● Activity
Starting at the line that has "font-size: 17px ->" and stopping after the line that has "text: Next ->", reproduce the listing below exactly; omit everything else.

● Data provided
════════

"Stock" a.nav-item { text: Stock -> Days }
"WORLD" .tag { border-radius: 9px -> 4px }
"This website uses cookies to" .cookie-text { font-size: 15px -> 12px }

════════

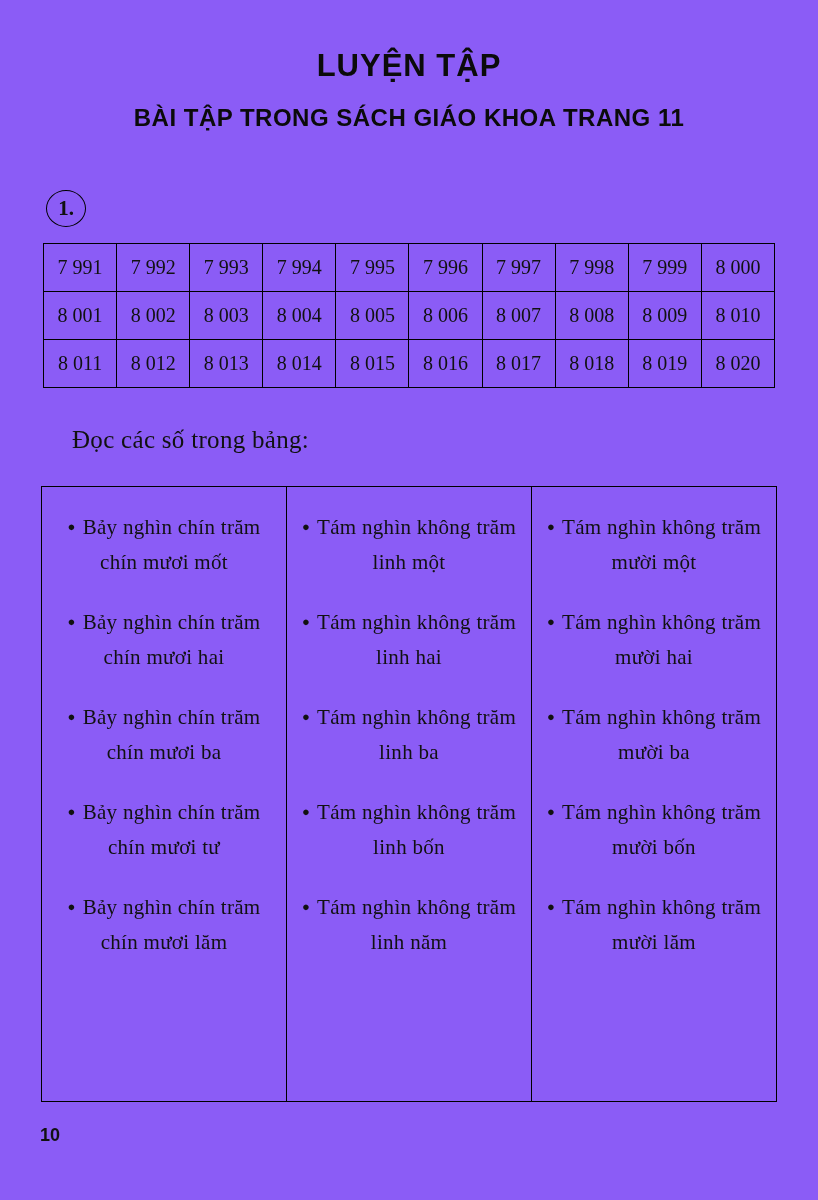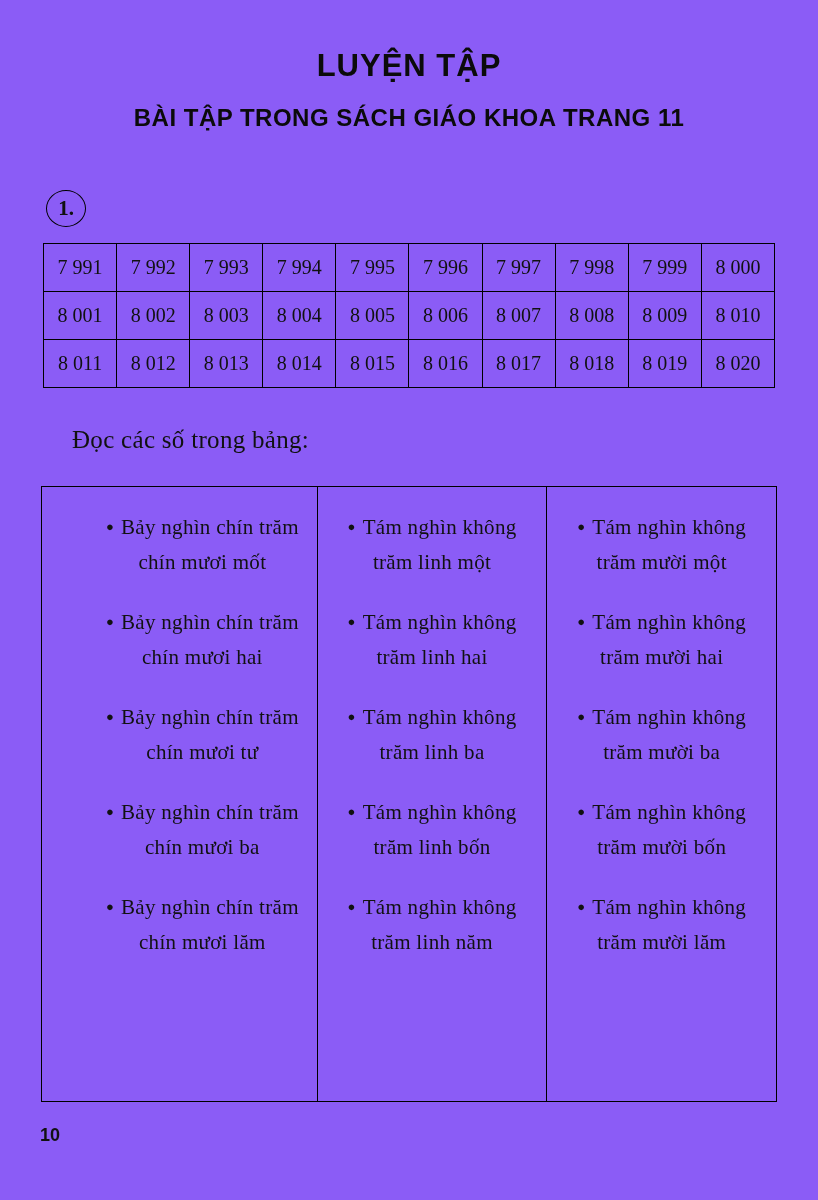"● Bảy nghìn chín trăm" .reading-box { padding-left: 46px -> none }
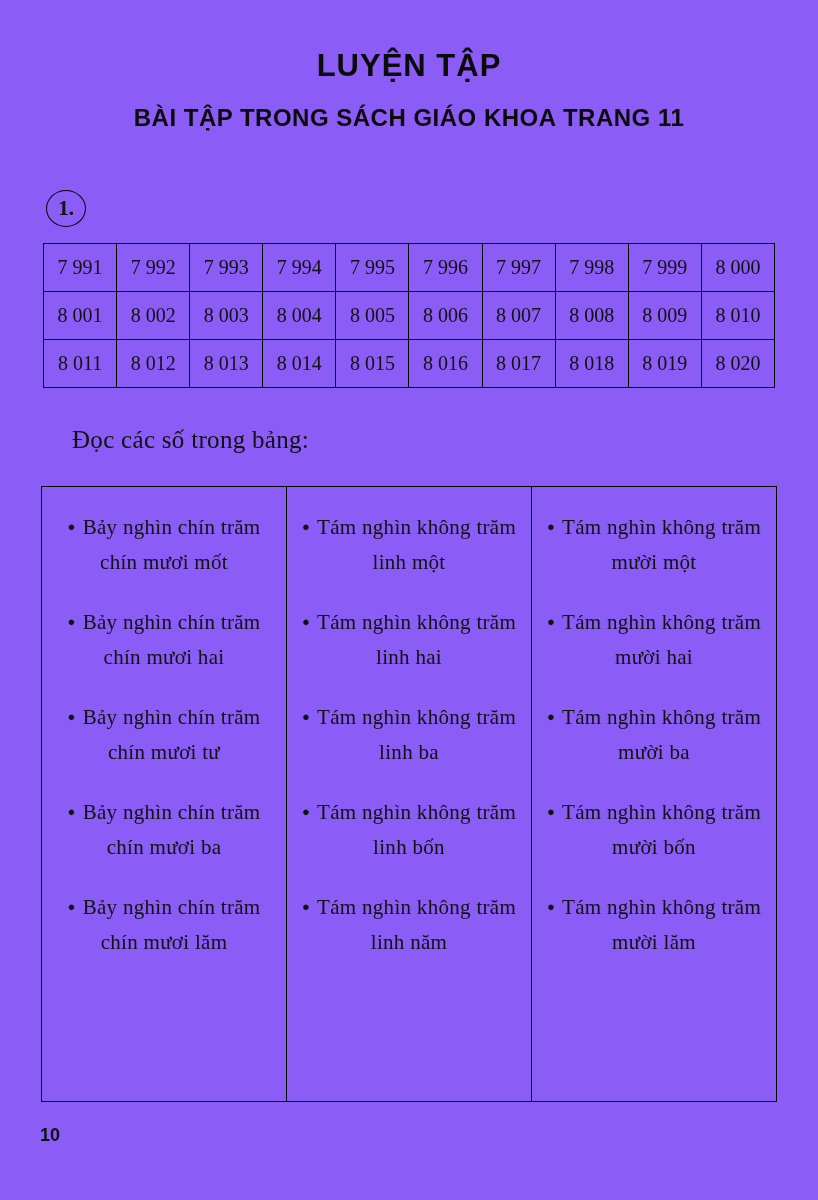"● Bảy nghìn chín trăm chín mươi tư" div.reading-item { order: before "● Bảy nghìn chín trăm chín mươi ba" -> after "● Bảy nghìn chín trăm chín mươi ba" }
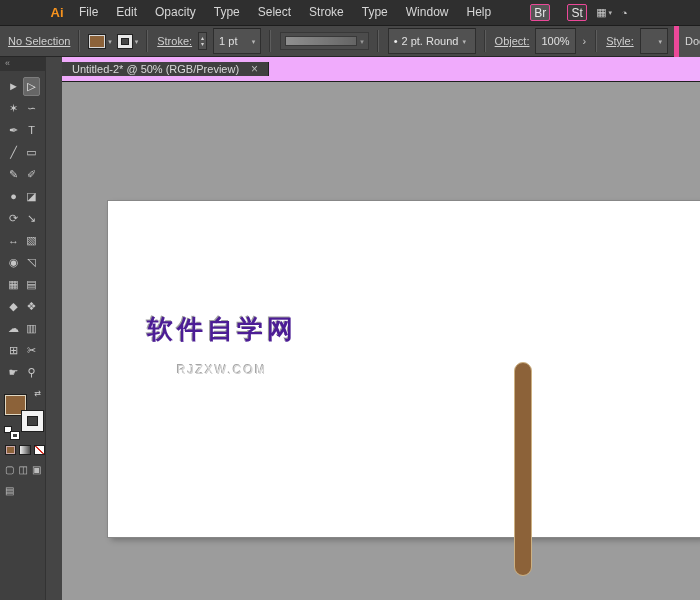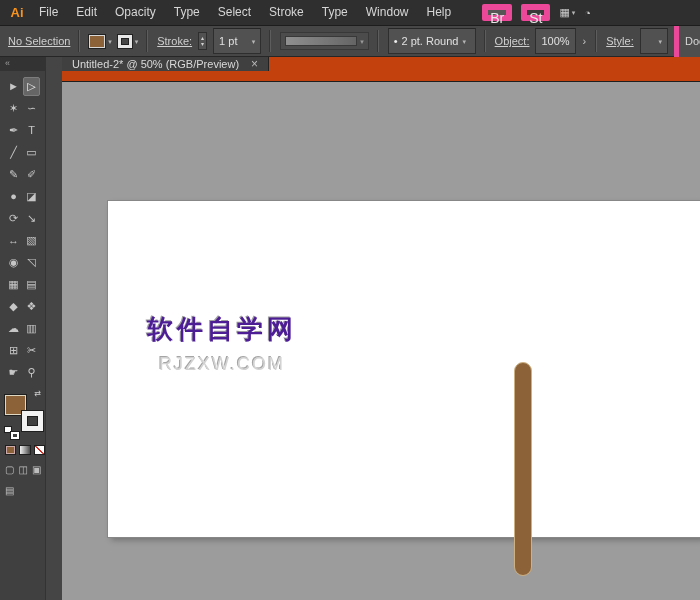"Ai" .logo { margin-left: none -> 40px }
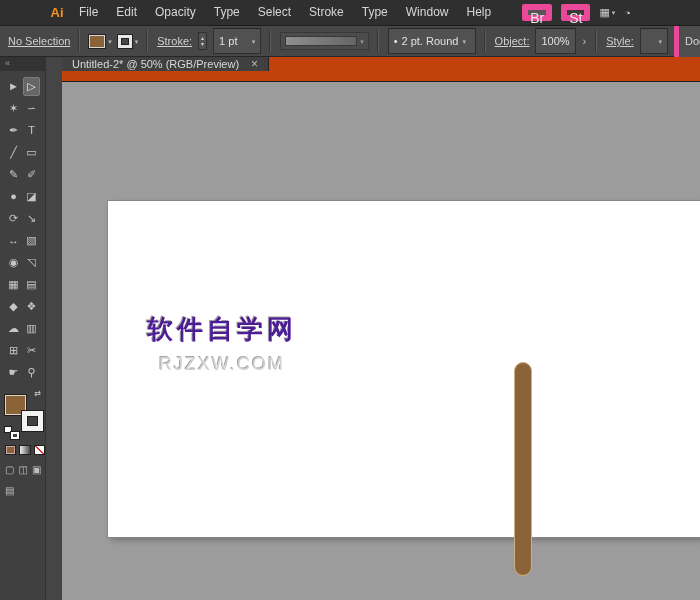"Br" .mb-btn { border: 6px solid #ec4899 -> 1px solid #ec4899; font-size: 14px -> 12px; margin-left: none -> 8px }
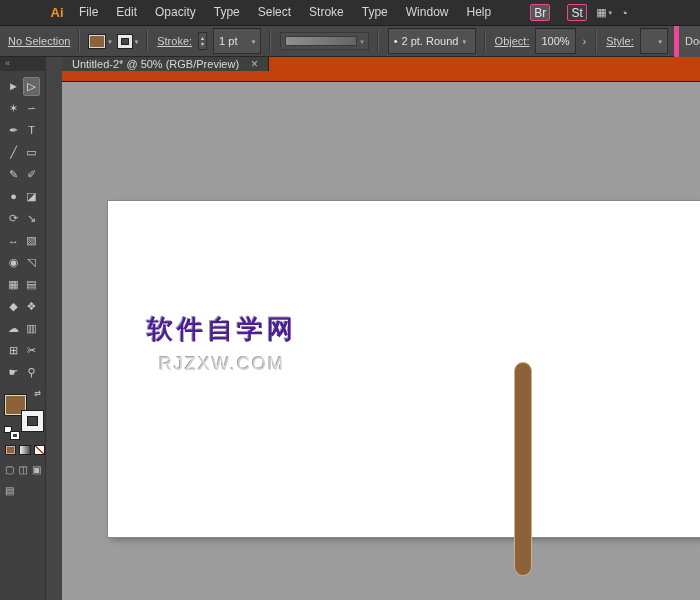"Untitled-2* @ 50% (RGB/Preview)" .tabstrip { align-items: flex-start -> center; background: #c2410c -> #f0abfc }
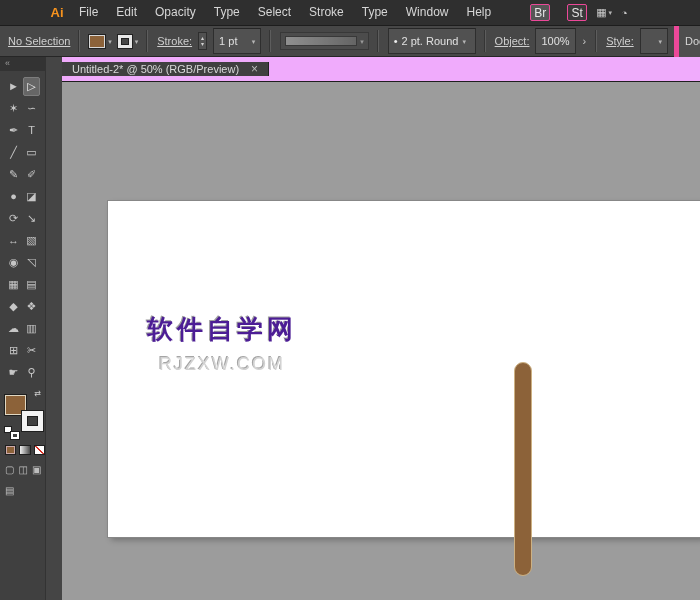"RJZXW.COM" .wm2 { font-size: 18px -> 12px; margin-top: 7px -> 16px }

════════

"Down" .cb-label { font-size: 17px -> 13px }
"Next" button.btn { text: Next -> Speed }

════════

● Written response
"Down" .cb-label { font-size: 17px -> 13px }
"Next" button.btn { text: Next -> Speed }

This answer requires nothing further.